Avec le premier cas du Coronavirus en Tunisie, nous devons sérieusement penser aux conséquences sur les établissements de crédit et les autres opérateurs de l’industrie financière.
En regardant le comportement des Bourses internationales face au coronavirus, les banques ont été largement sanctionnées. Avant de se précipiter et penser à liquider son exposition au secteur, il faut tenir compte de quelques différences clés pour le cas tunisien.
Le business model des banques tunisiennes les protège
Pour les banques et les compagnies de leasing, la source d’inquiétude est la flambée du coût du risque. Avec la baisse du rythme de l’activité des entreprises, leur capacité de remboursement pourrait être menacée, ce qui va mécaniquement augmenter les crédits non performants et les créances classées.
Néanmoins, en ce qui concerne notre système financier, la vitesse de transmission des risques corporate aux bilans des banques n’est pas aussi rapide. Cela sans oublier la diversification de leur business et leur capacité à profiter davantage de la hausse des taux.

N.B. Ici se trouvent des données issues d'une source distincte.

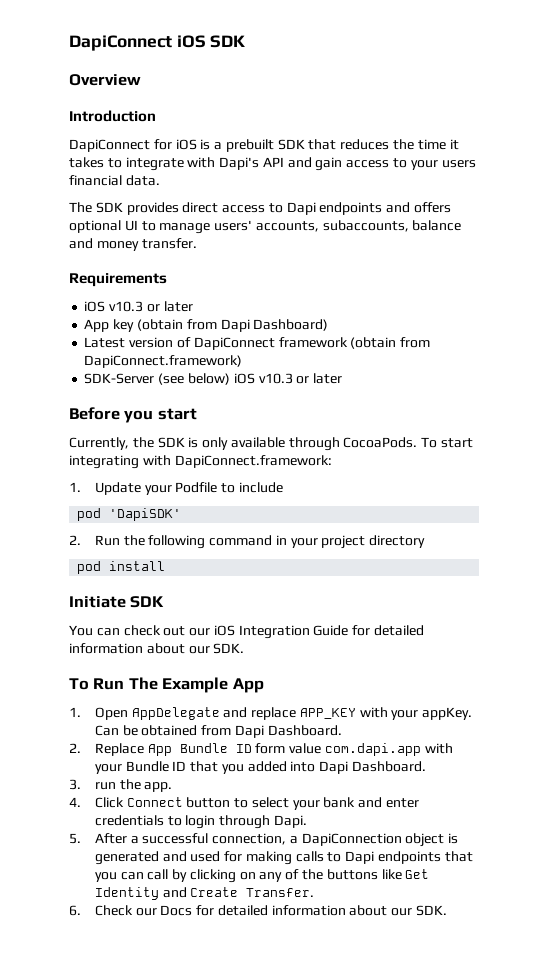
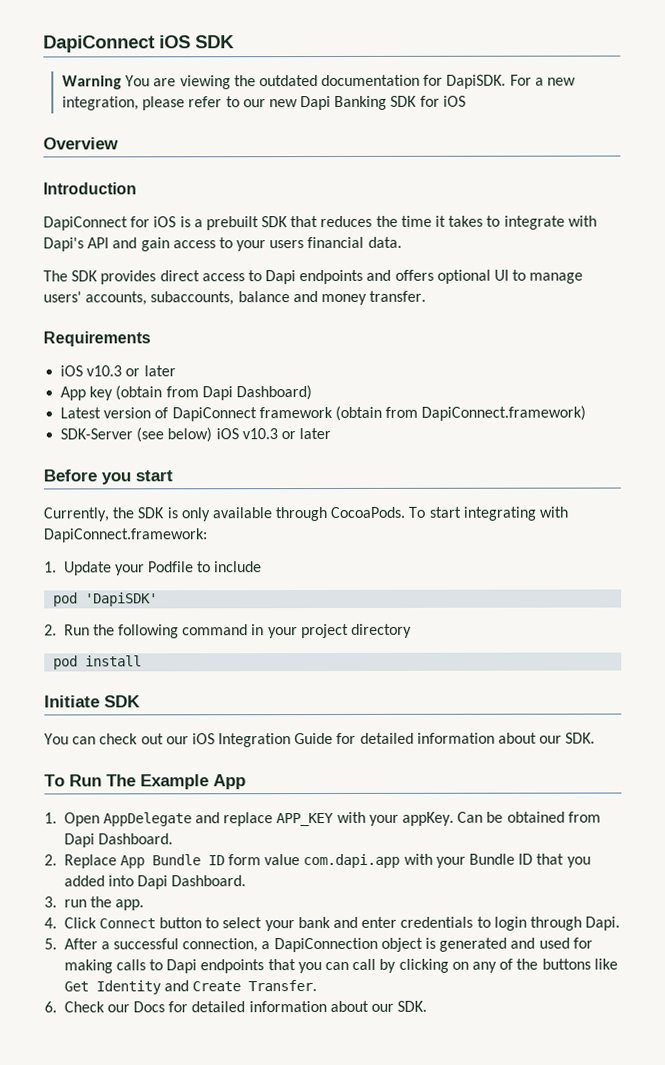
(246, 41) none -> [61,74,577,90] [61,95,466,111] // Warning You are viewing the outdated documentation for DapiSDK. For a new integration, please refer to our new Dapi Banking SDK for iOS

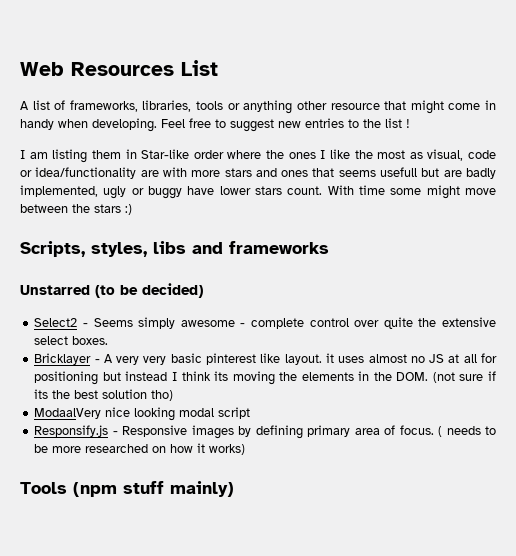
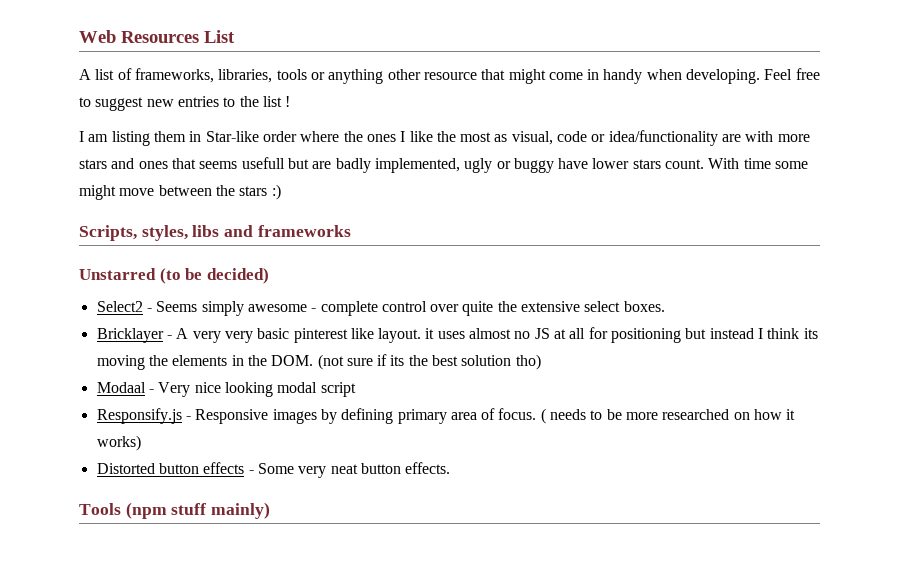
[34,408,102,419] ModaalVery -> [96,382,191,397] Modaal - Very
(246, 449) none -> [96,462,451,478] // Distorted button effects - Some very neat button effects.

Nos banques ne partagent pas le même environnement opérationnel que celui des banques européennes ou américaines. Dans ces marchés, les établissements de crédit évoluent avec des taux d’intérêt bas, voire négatifs. Ils ont des difficultés à placer la liquidité disponible. Pour la Tunisie, nous avons plutôt des problèmes d’offres de crédits. Les banques sont limités par le ratio LTD et la gestion des risques et l’activité n’est pas menacée.
Un début d’année confortable pour les loueurs
Les compagnies de leasing ne bénéficient pas d’une diversification de leurs métiers. Par contre, le secteur est mieux armé pour gérer les risques après l’expérience de ces dernières années. La hausse observée des approbations lors du dernier trimestre 2019 (+32,7% à 473,078 MTND) est le signe d’une activité en mode recovery. La production des deux premiers trimestres 2020 est protégée, surtout avec la disponibilité des financements.
Il faut même s’attendre à une amélioration des mises en force qui devraient s’inscrire dans la même dynamique du quatrième trimestre 2019 (+10,5% à 402,683 MTND). En cas de prolongation de la crise du Coronavirus, ce n’est qu’à partir du troisième trimestre qu’on pourra observer un impact, même si les chiffres continueraient à profiter d’un effet de base favorable.
Côté créances classées, il ne faudra pas s’affoler de leur augmentation lors de la première moitié de l’année car il s’agit d’une tendance historique. Le recouvrement se réalise souvent au cours des derniers mois. Illustration : durant les 9 premiers mois de 2019, ces créances ont atteint un pic de 490,721 MTND. Fin 2019, elles ont reculé à 351,873 MTND.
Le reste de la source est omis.